Leonardo's Method · 1. Introduction

Leonardo's Method · Chapter 3 of 15

1. Introduction

Leonardo da Vinci (1452-1519) has evoked two fundamentally different responses: one sees him as central to early modern science, another dismisses him as an eccentric with no influence. Both views were found while he was still alive. For instance, Pacioli (1509) praised him as being among the most perspicacious of architects and engineers, an assiduous inventor of new things, famous for sculpture and painting, for his construction of the horse, the Last Supper and for his writings: that he was working on "an inestimable work on local motion, percussion, weights and all the forces, that is, accidental weights, having already with great diligence finished a worthy book on painting and human movements."[1] Aspects of this view were kept alive by Venturi (1797)[2], Solmi (1905)[3], Uccelli (1940)[4], Reti (1974)[5] and Keele.[6] On the other hand, Castiglione (1528)[7] criticized him indirectly for frittering away his time on useless mathematical speculation. Serlio (1545) made a different claim: that Leonardo was too much of a perfectionist and that this kept him from publishing.[8]

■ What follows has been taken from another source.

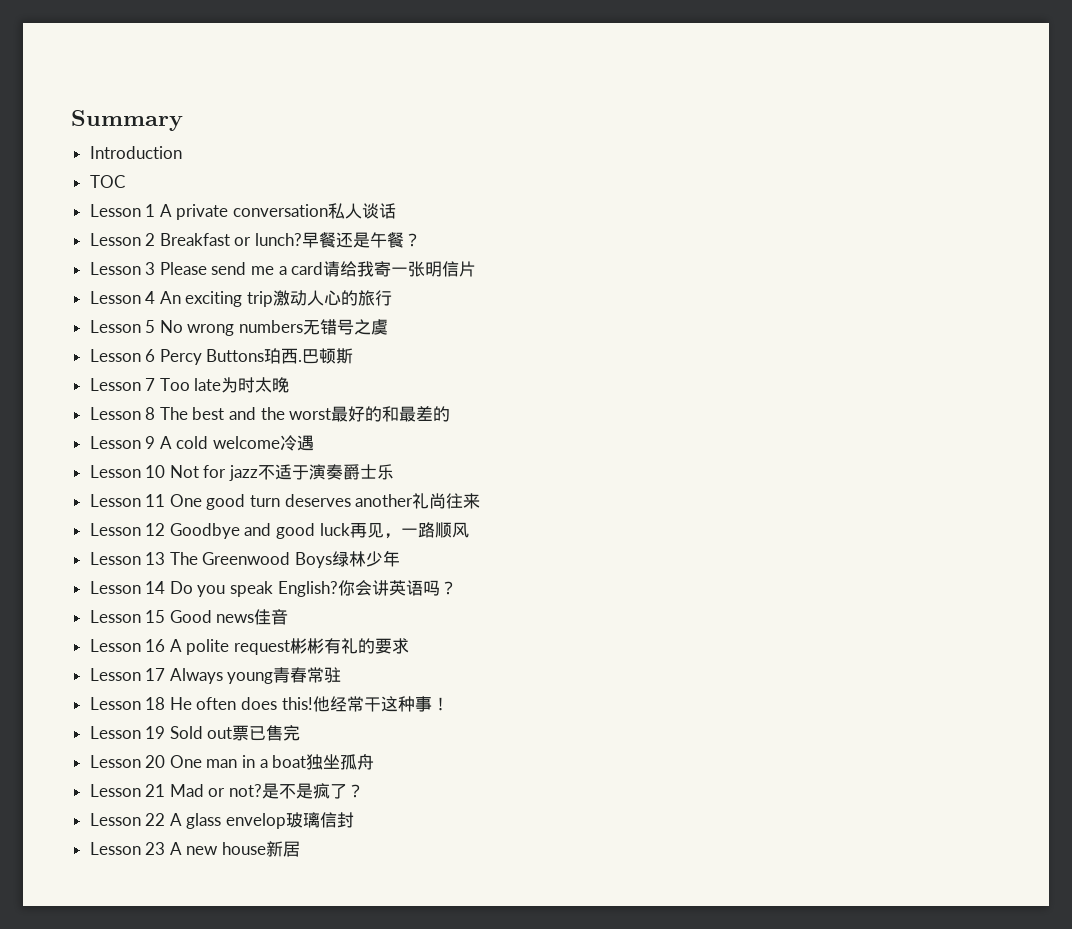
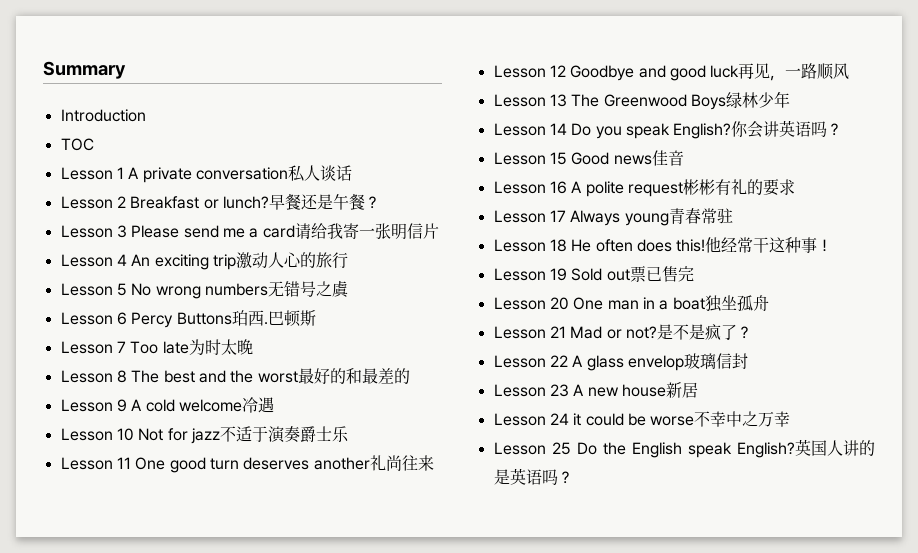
(301, 849) none -> [493,411,791,427] [493,439,875,458] [493,468,573,485] // Lesson 24 it could be worse不幸中之万幸 // Lesson 25 Do the English speak English?英国人讲的是英语吗？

Twentieth century scholars such as Marie Boas Hall argued that because he never published he had no influence[9], while one recent scholar has dismissed him as "an ingenious empiricist working in an intellectual vacuum."[10] Was Leonardo merely a recluse working on his own out of touch with the great traditions; an over ambitious amateur making notes without any underlying method and structure? This paper shows that Leonardo was widely read and in contact with some of the major scholars of his day. A survey is made of his extant treatises to confirm that these are much more structured than is at first apparent. His plans for books are examined to discern how he intended to arrange his material. It is shown that for all his universality Leonardo focussed on a surprisingly small number of basic themes; that although Leonardo's study of the natural world includes physics, biology and botany he treats them all in terms of mechanics. A detailed reading of his notebooks reveals that he was guided (and inevitably sometimes misguided) by a clear method. The notebooks also contain proof that Leonardo did not write them solely for private study; that he specifically intended them for other readers and had plans for publication. Finally, it will require a survey of historiography to understand how all all this could have been forgotten, with the result that scholars have claimed that he was a peripheral figure, when in fact Leonardo's method is of central importance to the western tradition.